* **Data supplied**:
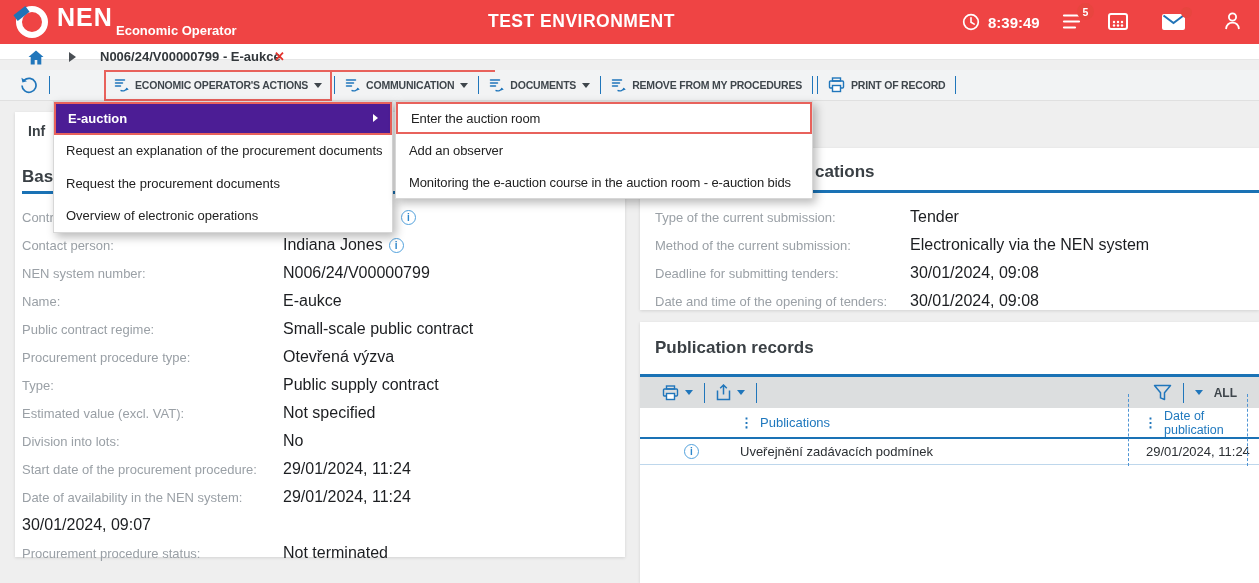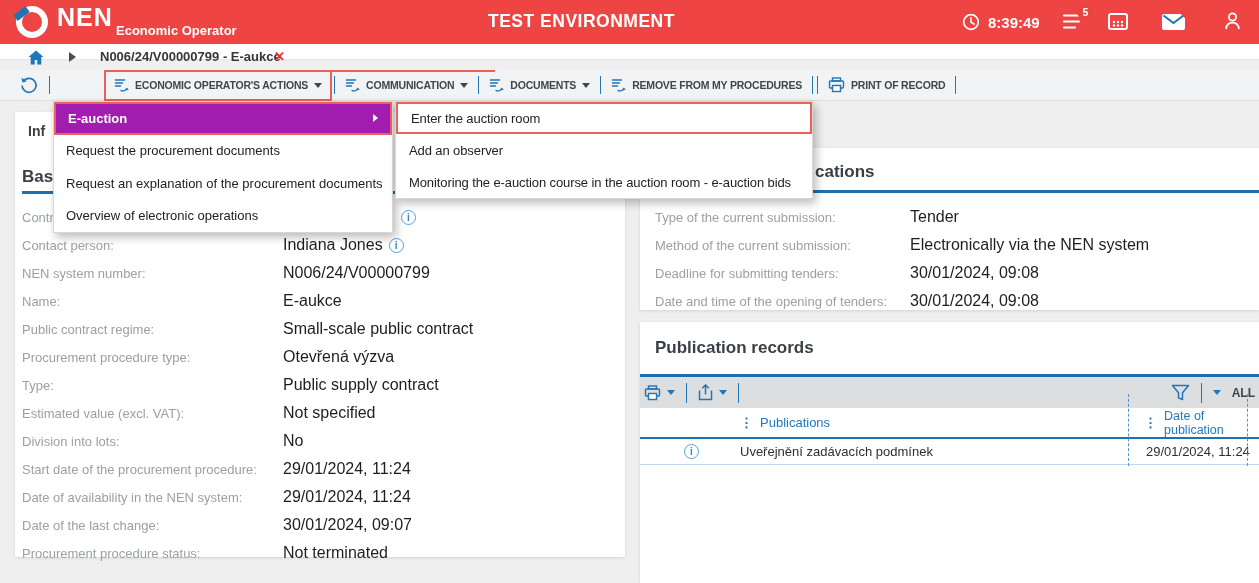"E-auction" .menu-item.selected { background: #a21caf -> #4c1d95 }
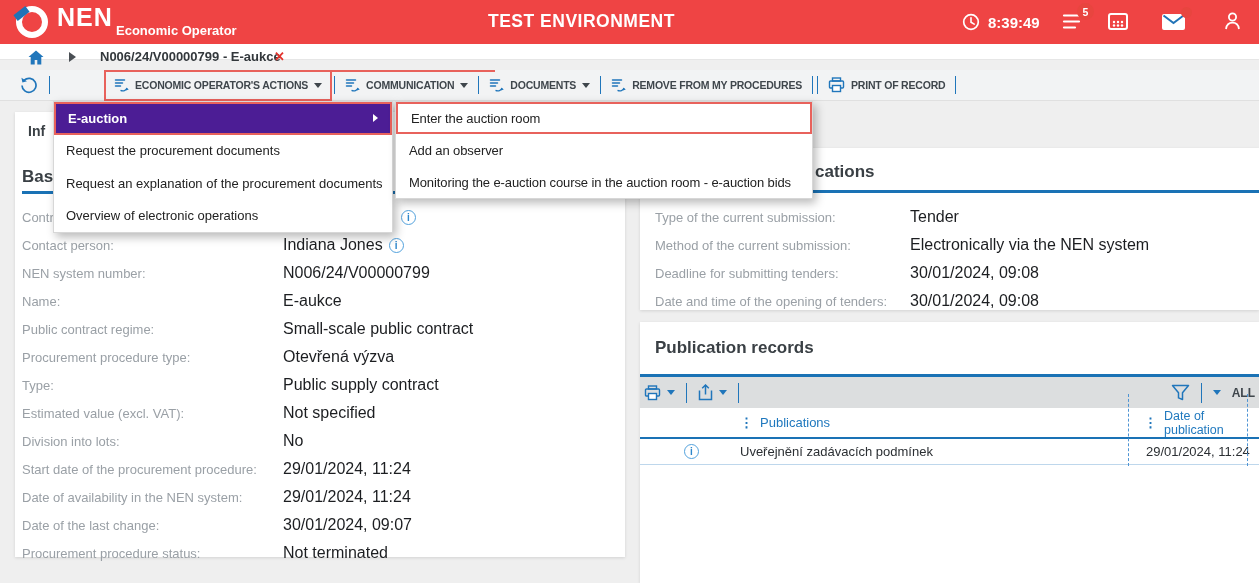"Request the procurement documents" div.menu-item { order: before "Request an explanation of the" -> after "Request an explanation of the" }
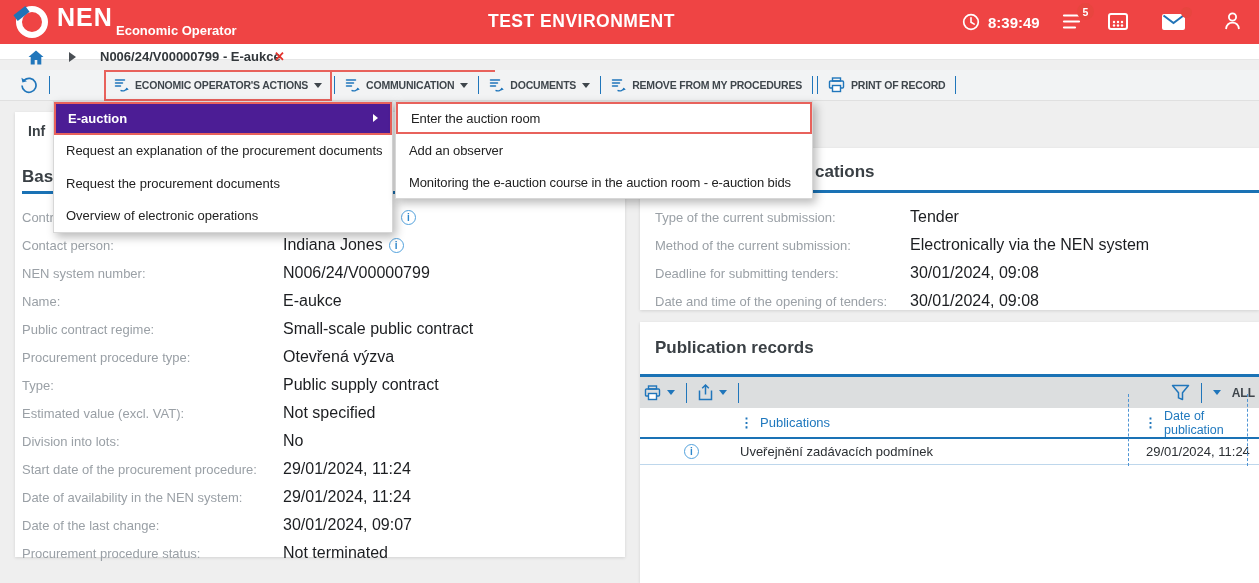"ALL" .ptoolbar { padding: 0 4px -> 0 22px }
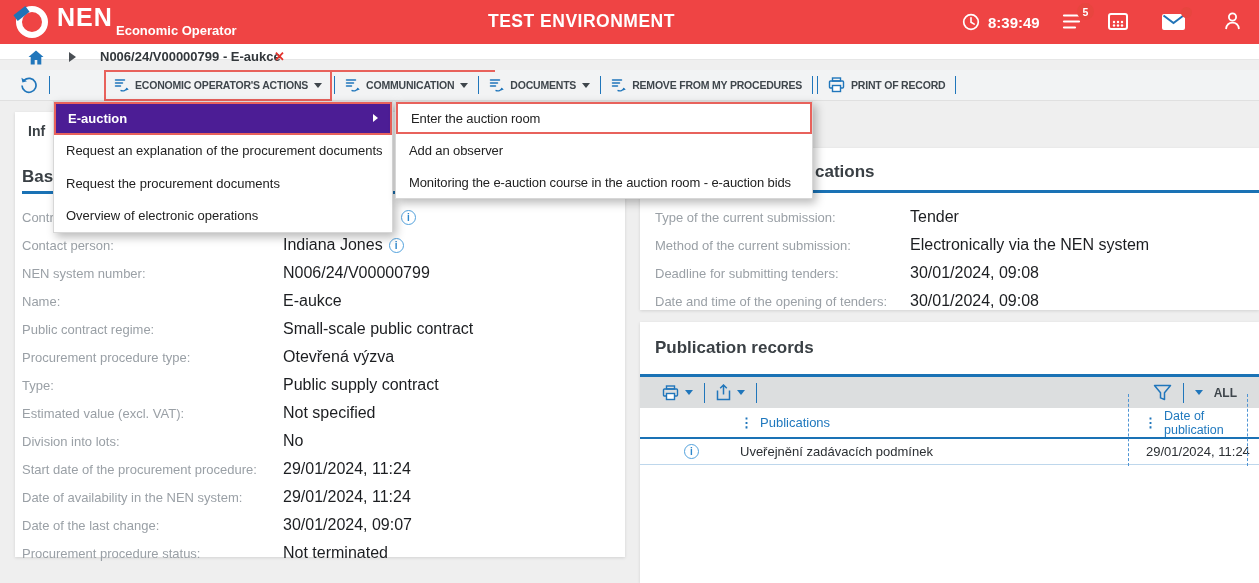"Date of the last change:" div.f-label { html: <div>Date of the last change:</div> -> none }
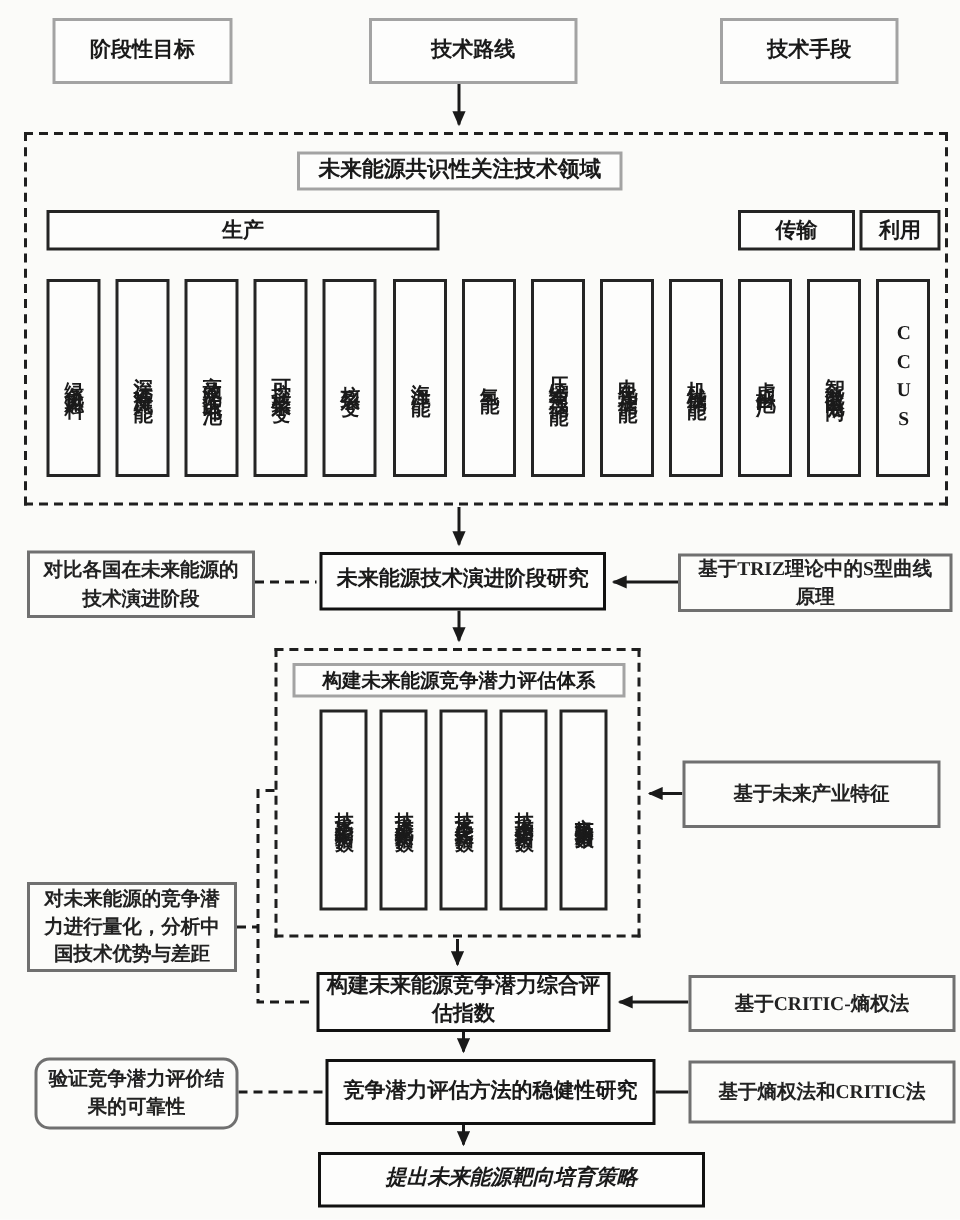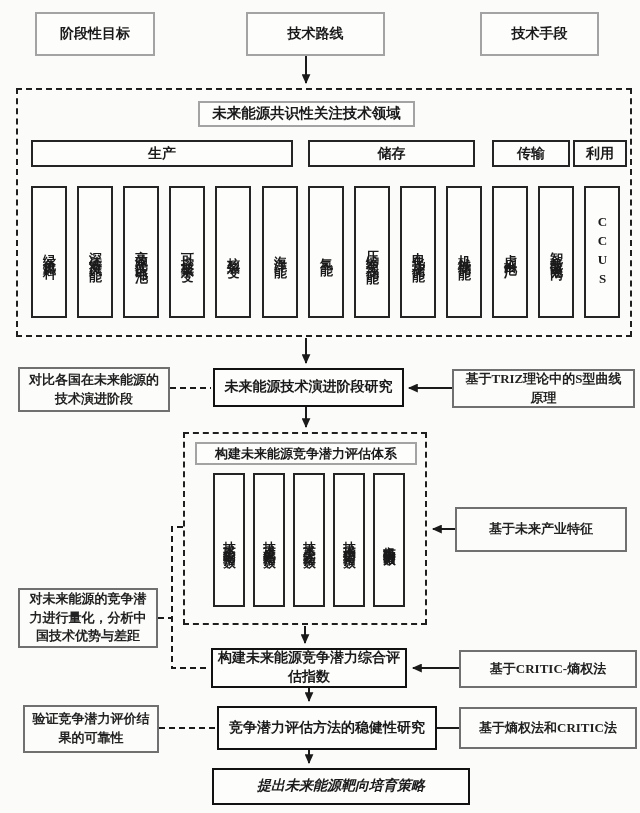"储存" div.abs { html: <div> <span>储存</span> </div> -> none }
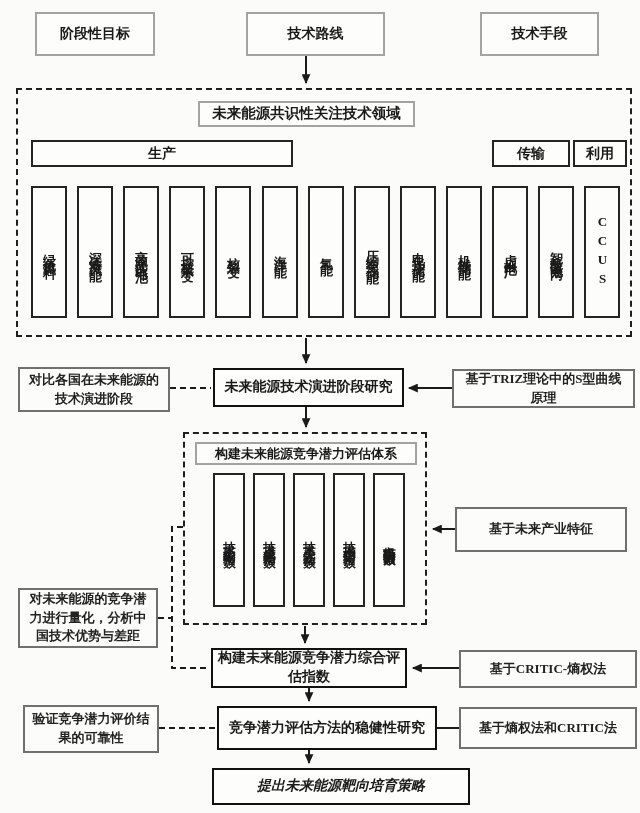"验证竞争潜力评价结果的可靠性" div.abs { border-radius: none -> 10px }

* **Problem to solve**: Once the pictures are dropped, repeat the data above exactly.

* **Expected answer**:
"E-auction" .menu-item.selected { background: #a21caf -> #4c1d95 }
"Request the procurement documents" div.menu-item { order: before "Request an explanation of the" -> after "Request an explanation of the" }
"ALL" .ptoolbar { padding: 0 4px -> 0 22px }
"Date of the last change:" div.f-label { html: <div>Date of the last change:</div> -> none }
"储存" div.abs { html: <div> <span>储存</span> </div> -> none }
"验证竞争潜力评价结果的可靠性" div.abs { border-radius: none -> 10px }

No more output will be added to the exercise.